WHAT YOU WILL DO
Give back every entry precisely as written, without any of the images.

[Version difference data]
BEGIN
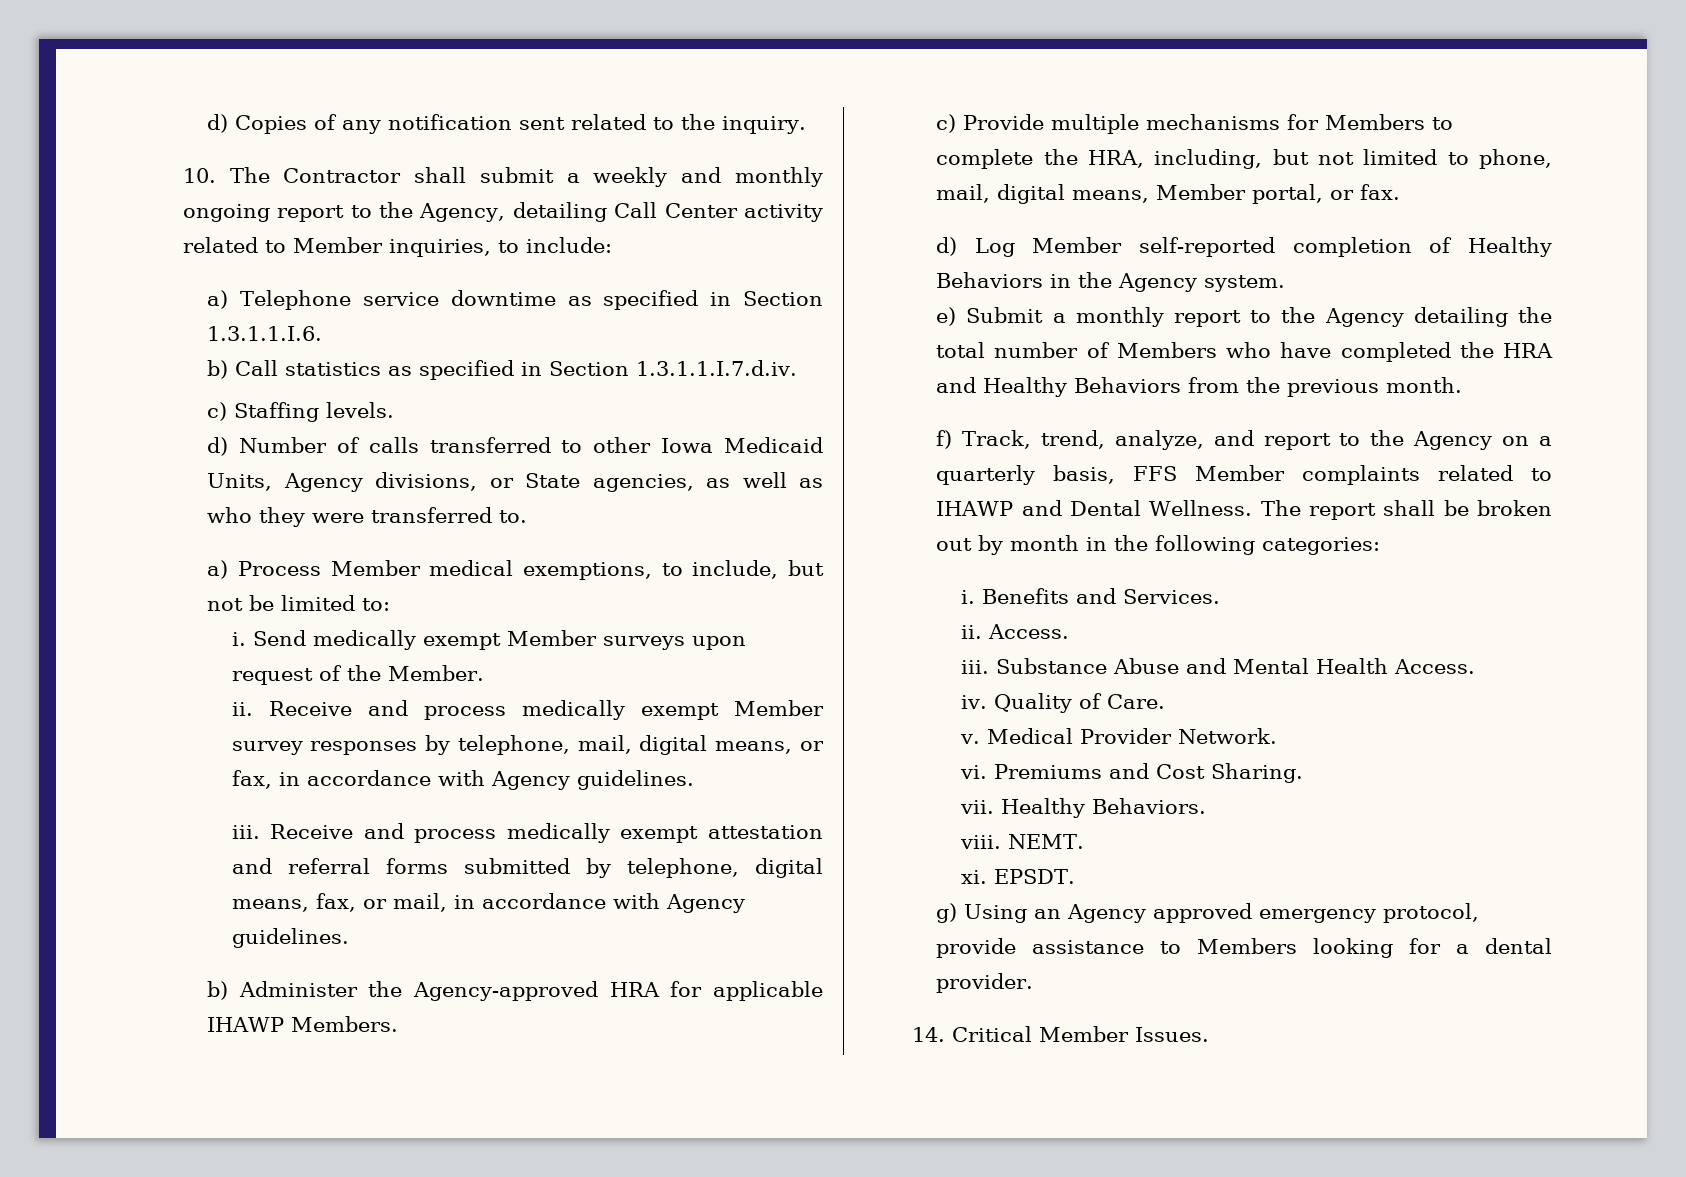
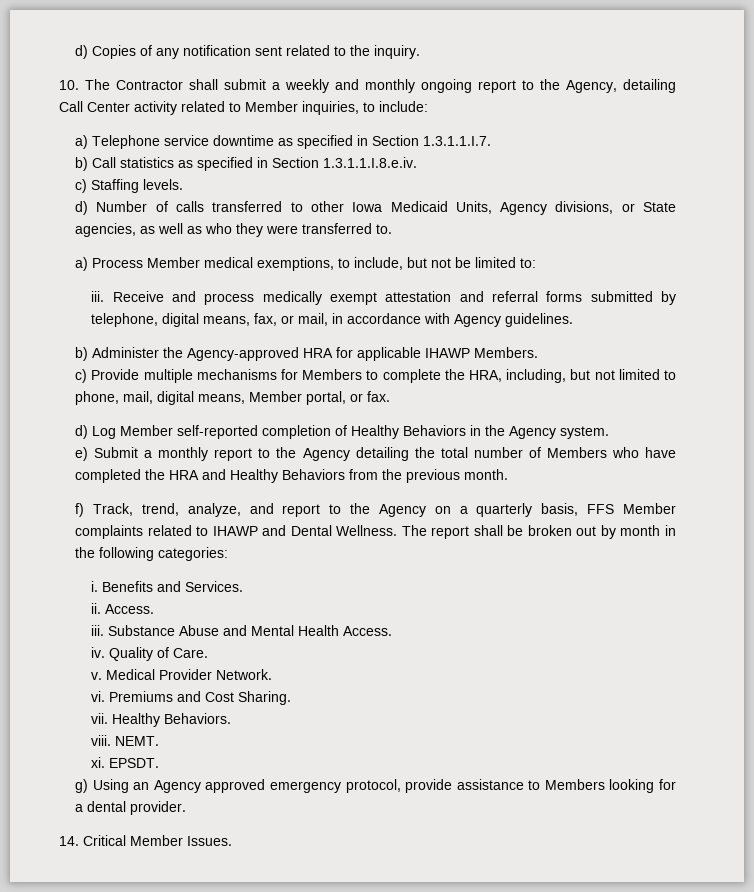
- a) Telephone service downtime as specified in Section 1.3.1.1.I.6.
+ a) Telephone service downtime as specified in Section 1.3.1.1.I.7.
- b) Call statistics as specified in Section 1.3.1.1.I.7.d.iv.
+ b) Call statistics as specified in Section 1.3.1.1.I.8.e.iv.
- i. Send medically exempt Member surveys upon request of the Member.
- ii. Receive and process medically exempt Member survey responses by telephone, mail, digital means, or fax, in accordance with Agency guidelines.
END
SOLUTION TO THE PROBLEM
- a) Telephone service downtime as specified in Section 1.3.1.1.I.6.
+ a) Telephone service downtime as specified in Section 1.3.1.1.I.7.
- b) Call statistics as specified in Section 1.3.1.1.I.7.d.iv.
+ b) Call statistics as specified in Section 1.3.1.1.I.8.e.iv.
- i. Send medically exempt Member surveys upon request of the Member.
- ii. Receive and process medically exempt Member survey responses by telephone, mail, digital means, or fax, in accordance with Agency guidelines.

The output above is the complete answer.